Let It Crash — Turning Failure into Your Most Reliable Signal

Thirteen failed releases reminded me that embracing errors beats prediction. Discover how the Erlang "let it crash" mindset rescued my CI/CD pipeline and the one-line Bash fix that did it.

Kamil Chmielewski

• 2025-08-04 • 5 min read • Development

The Story: Thirteen Failures, One Flashback

I shipped thirteen broken releases before I remembered the one-line fix.

Each failure looked different - misleading CLI output, race conditions, unmet dependencies, but the same fix: a new layer of Bash gymnastics glued on top of the old one.

The trail of thirteen failed releases (v1.1.5-v1.1.17) before the simple solution worked

By version 1.1.17 my release script looked over-engineered: a multi-line retry loop packed with debug echos, four separate grep/sed filters, and a blind 10-second sleep between attempts. Nothing worked.

Version 1.1.18 replaced complex spaghetti bash with just one command execution in a simple retry loop:

# Simple retry loop — succeeds when the dependency appears.
for i in {1..12}; do
  cargo publish -p zod_gen_derive && break || sleep 10
done

It passed on the first run.

The Setup

I maintain two Rust crates: zod_gen and zod_gen_derive. The second depends on the first, so a release needs to:

Publish zod_gen.
Wait until crates.io accepts it.
Publish zod_gen_derive.

Where It Went Wrong

I paired with an AI agent to automate the sequence. Here's where things went sideways: the AI kept proposing reasonable-sounding incremental fixes. "Let's add the --registry flag." "Maybe we need better pattern matching." "How about more debug output?" Each suggestion looked logical in isolation, so I kept saying yes.

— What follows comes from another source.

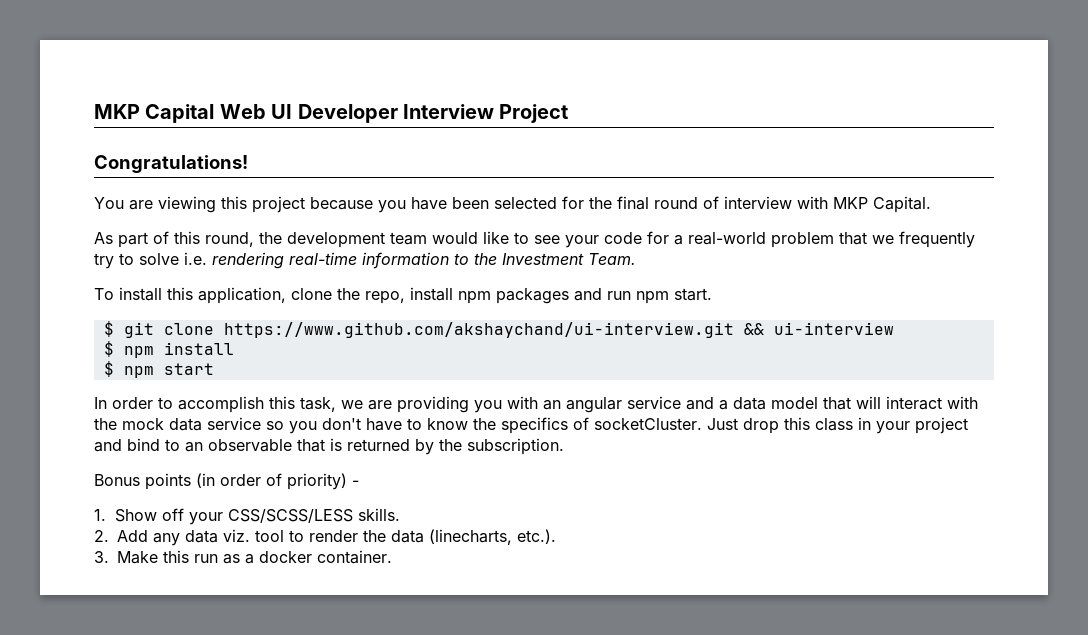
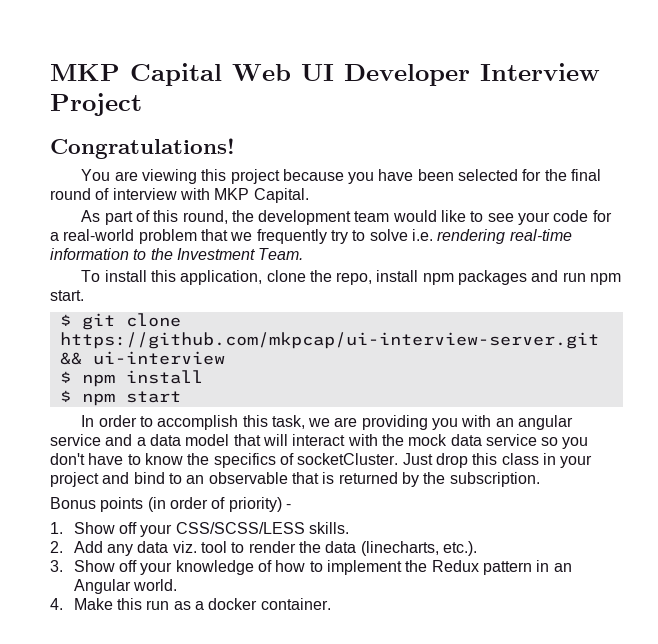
[223,322,734,338] https://www.github.com/akshaychand/ui-interview.git -> [59,332,599,349] https://github.com/mkpcap/ui-interview-server.git
(109, 557) none -> [73,560,572,575] [73,579,178,594] [50,598,63,610] Show off your knowledge of how to implement the Redux pattern in an Angular world. // 4.

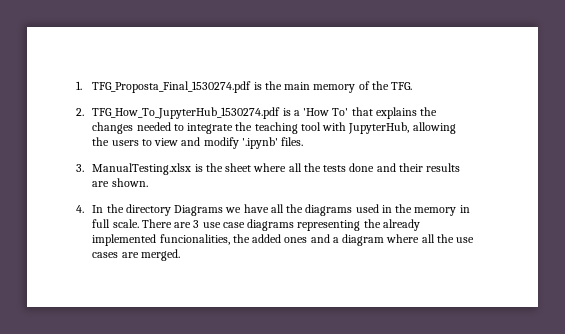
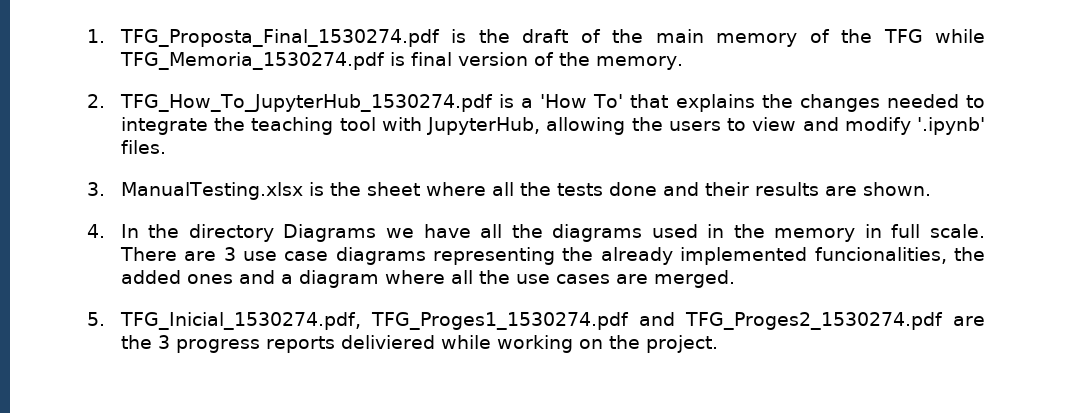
(282, 85) none -> [522,29,644,43] draft of the
[391,82,413,90] TFG. -> [883,29,986,43] [119,52,683,70] TFG while TFG_Memoria_1530274.pdf is final version of the memory.
(180, 255) none -> [87,312,986,330] [120,335,718,353] // 5. TFG_Inicial_1530274.pdf, TFG_Proges1_1530274.pdf and TFG_Proges2_1530274.pdf are the 3 progress reports deliviered while working on the project.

This created a dangerous feedback loop. I wasn't thinking about the problem the way I would if coding manually—I was just reviewing and approving AI suggestions. The script ballooned through versions 1.1.8 → 1.1.17, adding:

cargo search, cargo info --registry, and half-dozen flags.
Three layers of regex filters plus debug logging.
Sleep statements tuned by guesswork.

The irony? I'd preached "let it crash" for years, but I thought this was a trivial script we could create in minutes and forget about it. I completely off-loaded the thinking to my AI assistant for this "small thing." The AI's incremental "improvements" kept me in a rabbit hole I would never have entered manually.

Result? A trail of tags on crates.io—and zero successful dependent publishes.

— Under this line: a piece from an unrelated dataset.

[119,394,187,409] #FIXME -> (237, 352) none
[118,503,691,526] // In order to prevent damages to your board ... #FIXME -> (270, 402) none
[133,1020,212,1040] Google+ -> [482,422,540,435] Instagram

Only after thirteen failures did the old Erlang lesson resurface.

The Principle: Failure as Signal, Not Enemy

Why Engineers Avoid Failure

Engineers hate red. We instinctively add checks to avoid the red X before it appears. That reflex feels safe, yet it breeds hidden costs:

Complexity: Each avoidance layer creates more states to debug.
Brittleness: Tools change output; your regex doesn't.
Time drain: You debug the detection logic and the real problem.

Red flags that signal "prediction gone wild":

"Let's just parse the CLI output first …"
Multiple health-check endpoints before every API call.
Deeply nested if/else chains sprinkled with sleeps.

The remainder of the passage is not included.